Pourquoi « Im Bé'houkotaï Telkhou », suivre les lois divines, précède-t-il « garder les mitsvot », alors que la seconde expression semble déjà couvrir toute l'observance ?
Ce cours dévoile l'explication de Rachi : cette première clause exige d'être « amélim baTorah », littéralement fatigués par elle — révélant une distinction fondamentale entre étudier la Torah, activité valorisée mais périphérique, et s'occuper entièrement d'elle, à l'image d'une ligne téléphonique « occupée » où plus rien d'autre ne peut interférer. Ce cours illustre cette exigence à travers une histoire bouleversante du Talmud de Pessa'him : Rabbi Chimon Bar Yo'haï, refusé par son maître emprisonné Rabbi Akiva qui craint de le mettre en danger, menace de le dénoncer lui-même aux Romains pour prouver que sans la Torah, l'homme devient capable des pires atrocités — révélant que la Torah n'est jamais un luxe optionnel, mais l'unique rempart contre la dégénérescence morale la plus totale. Ce cours dévoile ensuite un parallèle fascinant entre l'acquisition de la Torah et celle d'une épouse dans la Guemara Kidouchin : tout comme une femme ne peut être acquise sans son consentement, la Torah elle-même doit « vouloir » se donner à celui qui l'étudie — un principe illustré par Rachi expliquant que si l'homme se fatigue pour la Torah, c'est elle-même qui plaide ensuite devant D.ieu pour lui révéler ses secrets les plus profonds.

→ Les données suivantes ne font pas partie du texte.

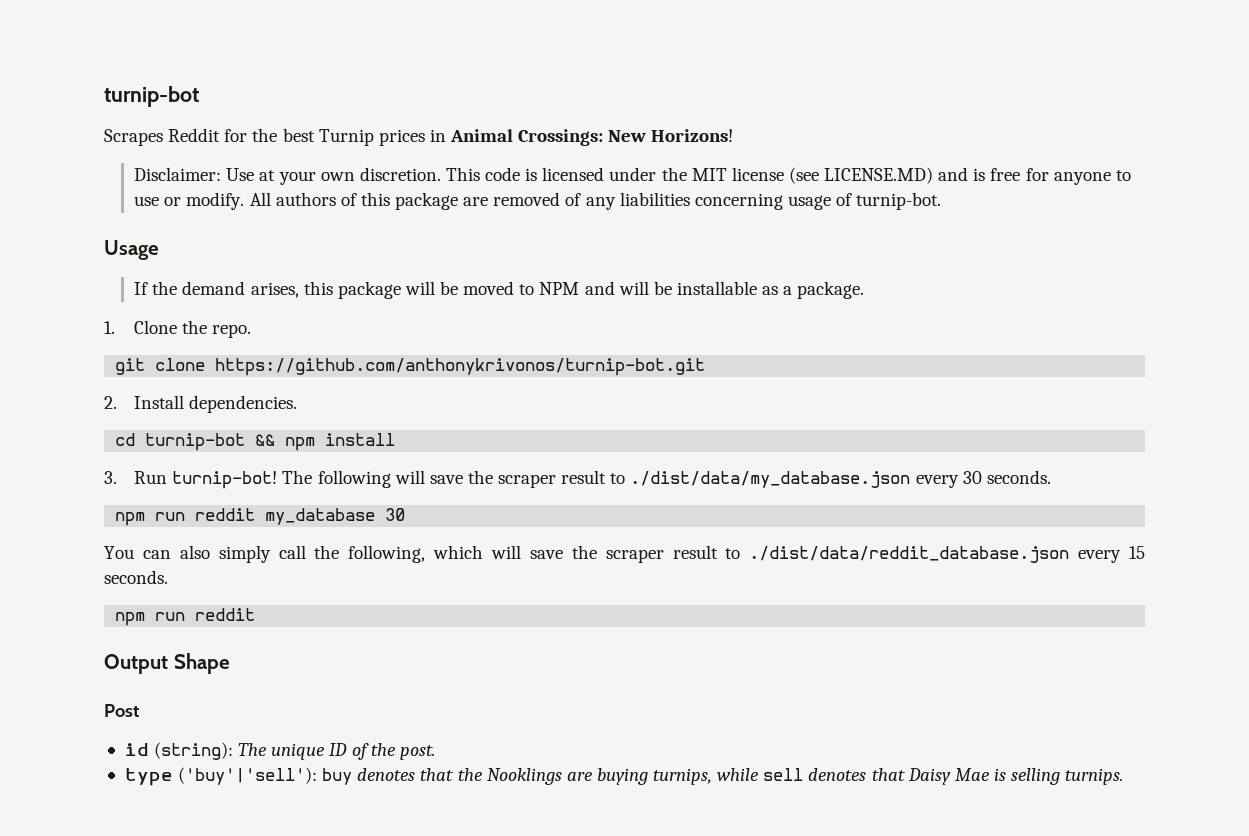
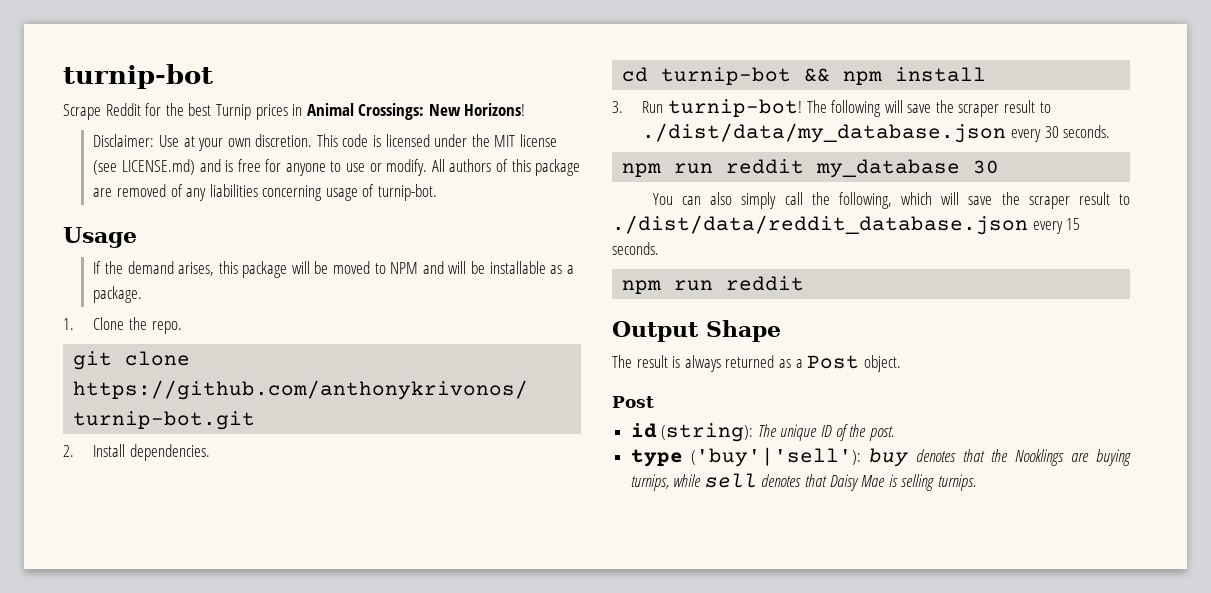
[104,129,163,146] Scrapes -> [63,104,101,120] Scrape
[824,167,934,184] LICENSE.MD) -> [121,159,195,175] LICENSE.md)
(230, 663) none -> [612,355,901,372] // The result is always returned as a Post object.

Ce cours conclut sur une leçon réconfortante du Rav Migdal : contrairement au menuisier dont le salaire dépend du succès de sa vente, la récompense divine pour l'étude se mesure uniquement à l'effort investi, indépendamment de la vitesse d'apprentissage — car devenir véritablement grand dans la Torah dépend moins de son propre mérite que de la mesure dans laquelle la Torah elle-même choisit, en retour, de se donner.